Estudo aponta que bem-estar animal ganha peso na competitividade do frango brasileiro

Levantamento da Alianima analisa desafios e oportunidades da avicultura diante das novas exigências de mercados internacionais

Foto: Divulgação 

O Brasil ocupa atualmente a posição de maior exportador mundial de carne de frango e figura entre os principais produtores globais de proteína animal. No entanto, além da capacidade produtiva, fatores como bem-estar animal, rastreabilidade, sustentabilidade e biossegurança vêm ganhando cada vez mais relevância nas relações comerciais internacionais, segundo aponta a terceira edição do Observatório do Frango, estudo elaborado pela organização Alianima.

De acordo com o levantamento, esses temas passaram a integrar discussões estratégicas relacionadas ao futuro da avicultura, acompanhando mudanças nas expectativas de consumidores, investidores e compradores internacionais. O estudo também destaca que diferentes mercados têm ampliado a atenção à origem dos alimentos e às práticas adotadas ao longo da cadeia produtiva.

Na avaliação da médica veterinária Ana Paula Souza, especialista em bem-estar de aves da Alianima, o cenário vai além da discussão sobre manejo animal.

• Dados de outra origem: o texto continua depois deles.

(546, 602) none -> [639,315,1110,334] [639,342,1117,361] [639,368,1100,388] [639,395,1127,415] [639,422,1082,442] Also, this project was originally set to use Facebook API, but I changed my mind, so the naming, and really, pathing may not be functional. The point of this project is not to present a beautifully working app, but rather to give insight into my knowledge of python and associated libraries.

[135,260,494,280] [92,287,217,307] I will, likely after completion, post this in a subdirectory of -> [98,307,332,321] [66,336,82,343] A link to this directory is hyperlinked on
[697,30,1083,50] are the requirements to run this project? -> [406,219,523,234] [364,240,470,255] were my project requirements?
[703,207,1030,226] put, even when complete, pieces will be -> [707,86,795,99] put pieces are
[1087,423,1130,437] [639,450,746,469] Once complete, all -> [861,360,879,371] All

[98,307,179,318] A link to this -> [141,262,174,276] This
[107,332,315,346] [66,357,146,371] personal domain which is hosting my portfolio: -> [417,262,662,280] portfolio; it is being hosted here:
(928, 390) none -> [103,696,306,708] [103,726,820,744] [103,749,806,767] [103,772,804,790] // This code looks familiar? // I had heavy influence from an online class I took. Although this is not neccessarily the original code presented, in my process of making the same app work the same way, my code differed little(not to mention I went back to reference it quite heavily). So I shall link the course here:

"Estamos falando de fatores que podem influenciar o acesso a mercados, a percepção de risco, a reputação e a competitividade ao longo de toda a cadeia produtiva."

O estudo observa ainda que o tema ganhou visibilidade durante as negociações entre Mercosul e União Europeia, que ampliaram o debate sobre critérios relacionados à produção agropecuária. Segundo a publicação, diversos mercados vêm demonstrando interesse crescente por informações que permitam maior transparência sobre a origem dos produtos e os processos adotados pelos fornecedores.

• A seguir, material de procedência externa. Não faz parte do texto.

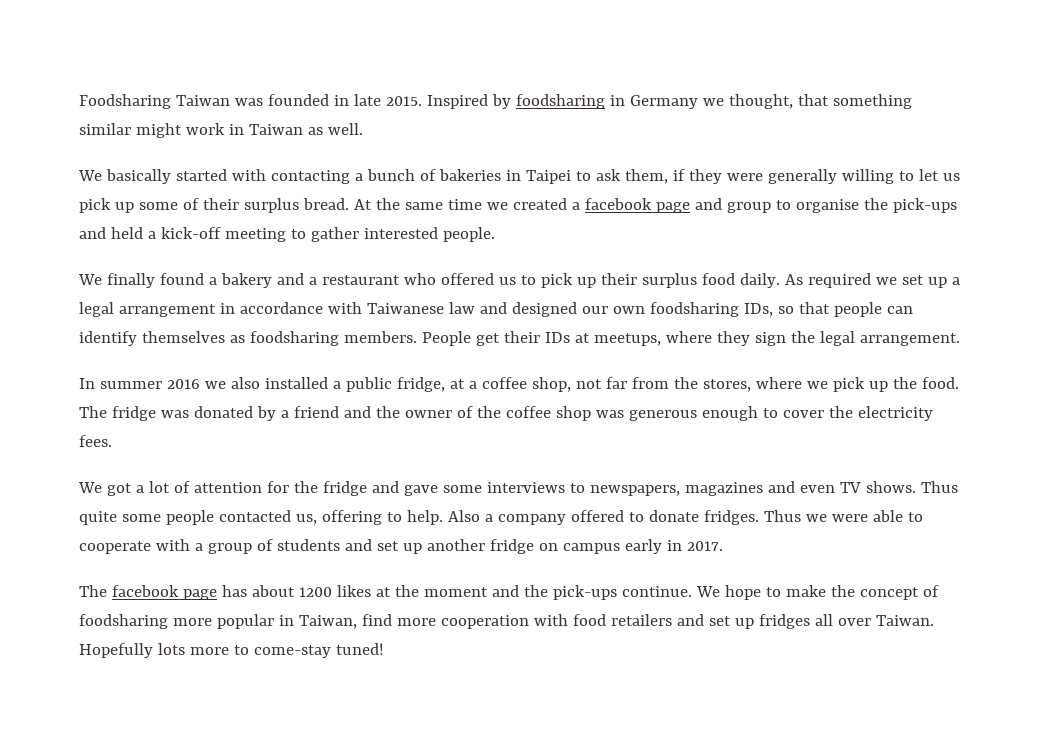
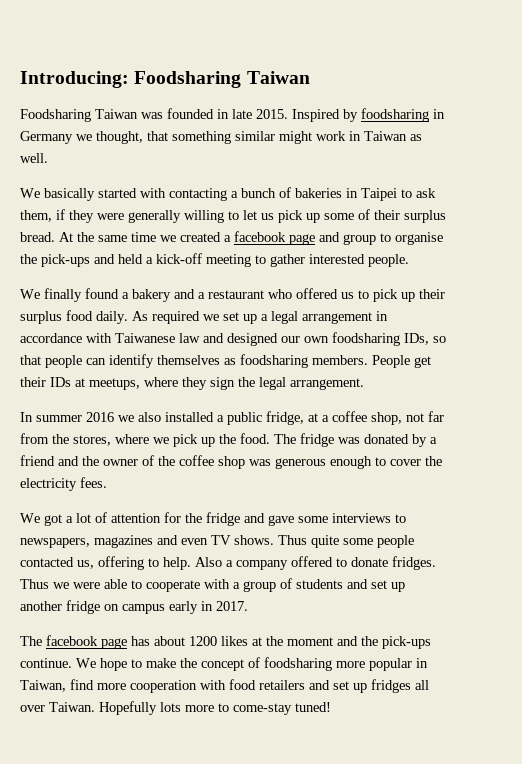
(79, 101) none -> [20,71,310,88] Introducing: Foodsharing Taiwan //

Para analisar esse cenário, o Observatório do Frango utilizou a metodologia conhecida como FOFA (Forças, Oportunidades, Fraquezas e Ameaças), ferramenta empregada para avaliar fatores internos e externos que podem impactar determinado setor econômico.

Entre os pontos considerados positivos para a avicultura brasileira, o estudo cita a estrutura de produção integrada, a experiência em gestão da qualidade e biossegurança, a qualificação técnica dos profissionais e a capacidade de adaptação tecnológica.

Por outro lado, o levantamento aponta oportunidades de aprimoramento em aspectos como transparência, integração entre os diferentes segmentos da cadeia produtiva e desenvolvimento de estratégias voltadas às tendências observadas no mercado internacional.

Segundo Ana Paula Souza, empresas que investem na divulgação de indicadores relacionados ao bem-estar animal podem fortalecer sua comunicação com diferentes públicos e ampliar a demonstração das práticas adotadas ao longo da produção.

O relatório também identifica que parte das grandes empresas do setor já passou a incluir informações sobre bem-estar animal em seus relatórios de sustentabilidade e comunicações corporativas. Entre os exemplos citados pelo estudo estão BRF e Seara, que apresentam iniciativas relacionadas ao manejo das aves e metas ligadas às suas políticas internas.

Outro dado destacado pelo levantamento indica que aproximadamente 1,5 bilhão de aves são criadas atualmente no Brasil em sistemas que, segundo a metodologia utilizada pelo estudo, seguem parâmetros de densidade de alojamento considerados mais avançados para o bem-estar animal. Esse volume representa cerca de 27,7% da produção nacional.

Para a porta-voz da Alianima, os resultados sugerem que parte das condições necessárias para a evolução dessas práticas já está presente na cadeia produtiva brasileira, embora ainda exista espaço para ampliar mecanismos de transparência e acompanhamento de indicadores.

"O principal desafio não está apenas na capacidade produtiva, mas na construção de uma estratégia coordenada capaz de demonstrar os avanços já existentes e acompanhar a evolução das demandas dos mercados."

Na conclusão do estudo, a organização avalia que o Brasil reúne condições para participar de forma ativa das discussões relacionadas às novas exigências do comércio internacional, aproveitando sua posição de destaque na produção mundial de carne de frango para fortalecer sua competitividade nos próximos anos.